Set out exactly, line by line, the stretch of data below that begins at the line containing "payment method: bank transfer -> Mastercard" and ends at the line containing "CPC Biri mineralinė pudra, 4.0, 6", with both ends kept.

**Dataset:**

┄┄┄┄┄┄

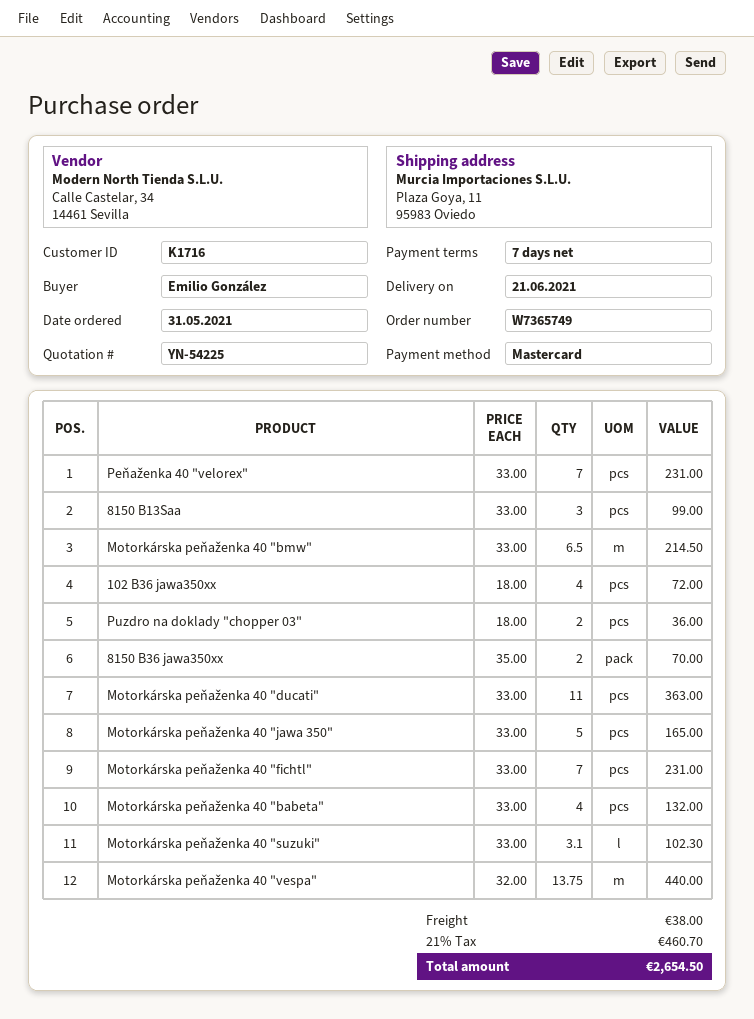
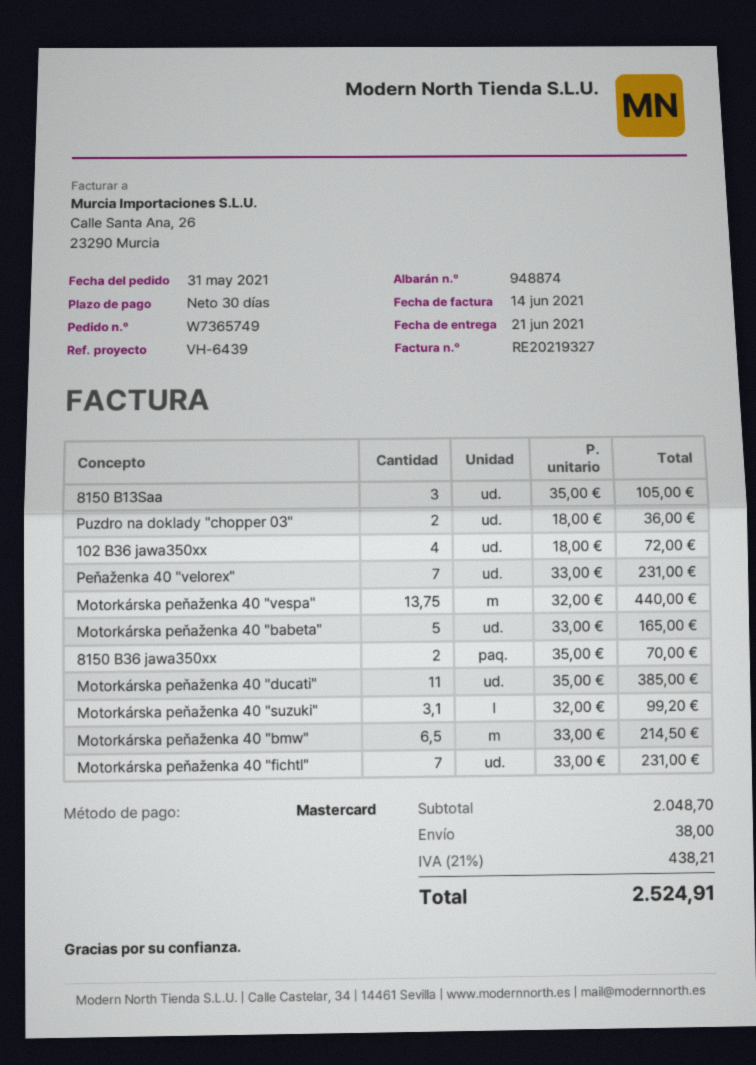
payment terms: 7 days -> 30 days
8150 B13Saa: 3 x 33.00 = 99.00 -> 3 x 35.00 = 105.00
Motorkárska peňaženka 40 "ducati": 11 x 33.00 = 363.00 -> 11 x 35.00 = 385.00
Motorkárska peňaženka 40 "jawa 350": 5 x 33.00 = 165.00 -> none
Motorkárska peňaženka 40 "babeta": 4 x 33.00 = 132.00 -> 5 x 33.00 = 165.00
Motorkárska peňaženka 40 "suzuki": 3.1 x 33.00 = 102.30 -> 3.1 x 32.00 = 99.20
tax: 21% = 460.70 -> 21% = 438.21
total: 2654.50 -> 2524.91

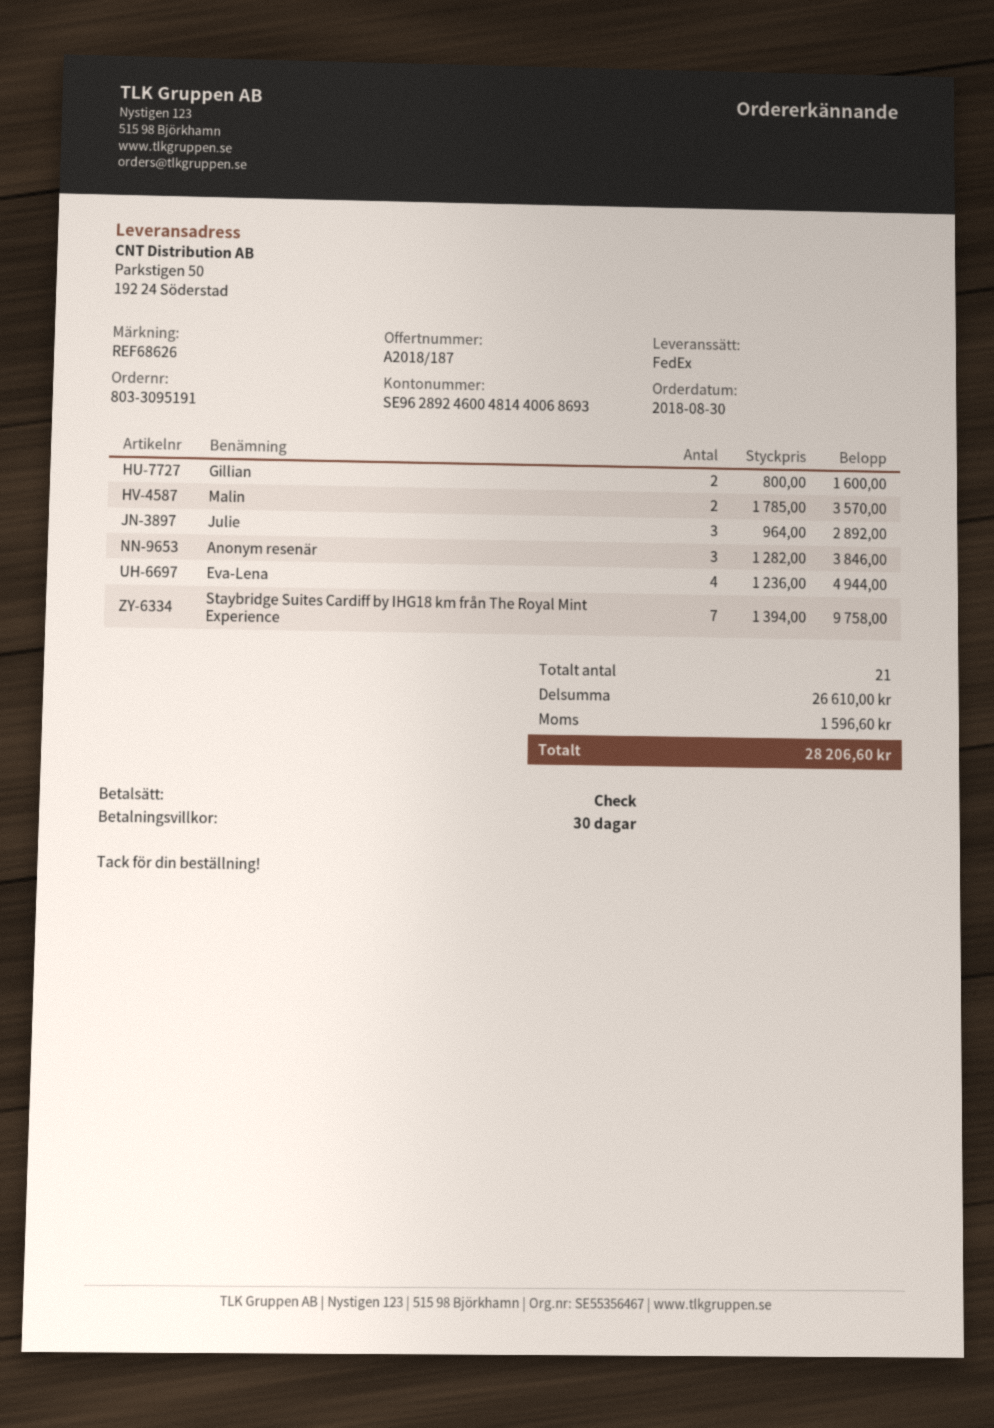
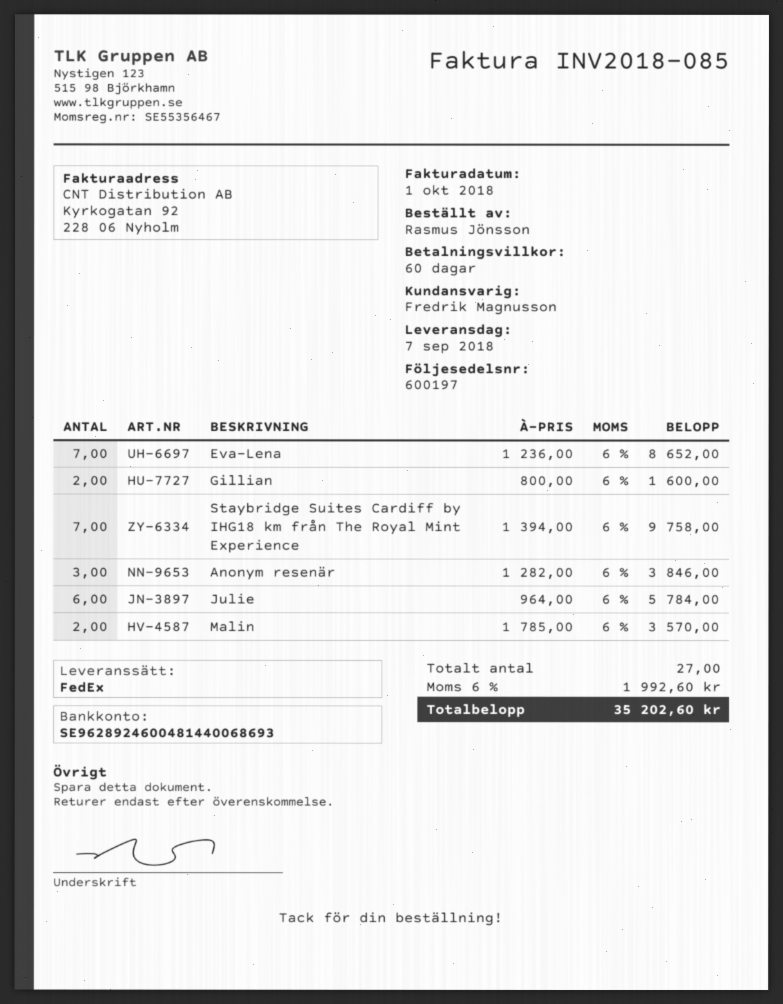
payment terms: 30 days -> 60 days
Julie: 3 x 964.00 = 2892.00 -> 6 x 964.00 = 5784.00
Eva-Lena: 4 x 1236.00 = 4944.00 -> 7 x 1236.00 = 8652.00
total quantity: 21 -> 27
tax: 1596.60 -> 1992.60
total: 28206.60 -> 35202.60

┄┄┄┄┄┄

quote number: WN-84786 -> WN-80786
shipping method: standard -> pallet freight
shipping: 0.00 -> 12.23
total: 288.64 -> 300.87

┄┄┄┄┄┄

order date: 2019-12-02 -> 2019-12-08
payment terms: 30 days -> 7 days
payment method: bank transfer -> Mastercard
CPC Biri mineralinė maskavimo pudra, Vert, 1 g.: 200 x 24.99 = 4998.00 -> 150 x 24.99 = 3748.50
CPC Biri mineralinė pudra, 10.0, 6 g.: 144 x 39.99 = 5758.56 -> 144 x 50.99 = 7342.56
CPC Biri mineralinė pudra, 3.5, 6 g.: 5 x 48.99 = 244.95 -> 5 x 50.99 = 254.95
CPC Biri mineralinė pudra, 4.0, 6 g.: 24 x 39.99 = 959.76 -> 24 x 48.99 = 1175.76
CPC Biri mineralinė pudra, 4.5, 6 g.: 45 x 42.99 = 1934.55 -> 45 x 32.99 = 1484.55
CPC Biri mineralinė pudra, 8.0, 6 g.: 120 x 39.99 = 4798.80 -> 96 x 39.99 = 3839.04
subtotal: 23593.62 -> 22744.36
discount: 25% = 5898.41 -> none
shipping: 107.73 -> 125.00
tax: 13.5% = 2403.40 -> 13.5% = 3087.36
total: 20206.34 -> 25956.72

┄┄┄┄┄┄

**Solution to the problem:**
payment method: bank transfer -> Mastercard
CPC Biri mineralinė maskavimo pudra, Vert, 1 g.: 200 x 24.99 = 4998.00 -> 150 x 24.99 = 3748.50
CPC Biri mineralinė pudra, 10.0, 6 g.: 144 x 39.99 = 5758.56 -> 144 x 50.99 = 7342.56
CPC Biri mineralinė pudra, 3.5, 6 g.: 5 x 48.99 = 244.95 -> 5 x 50.99 = 254.95
CPC Biri mineralinė pudra, 4.0, 6 g.: 24 x 39.99 = 959.76 -> 24 x 48.99 = 1175.76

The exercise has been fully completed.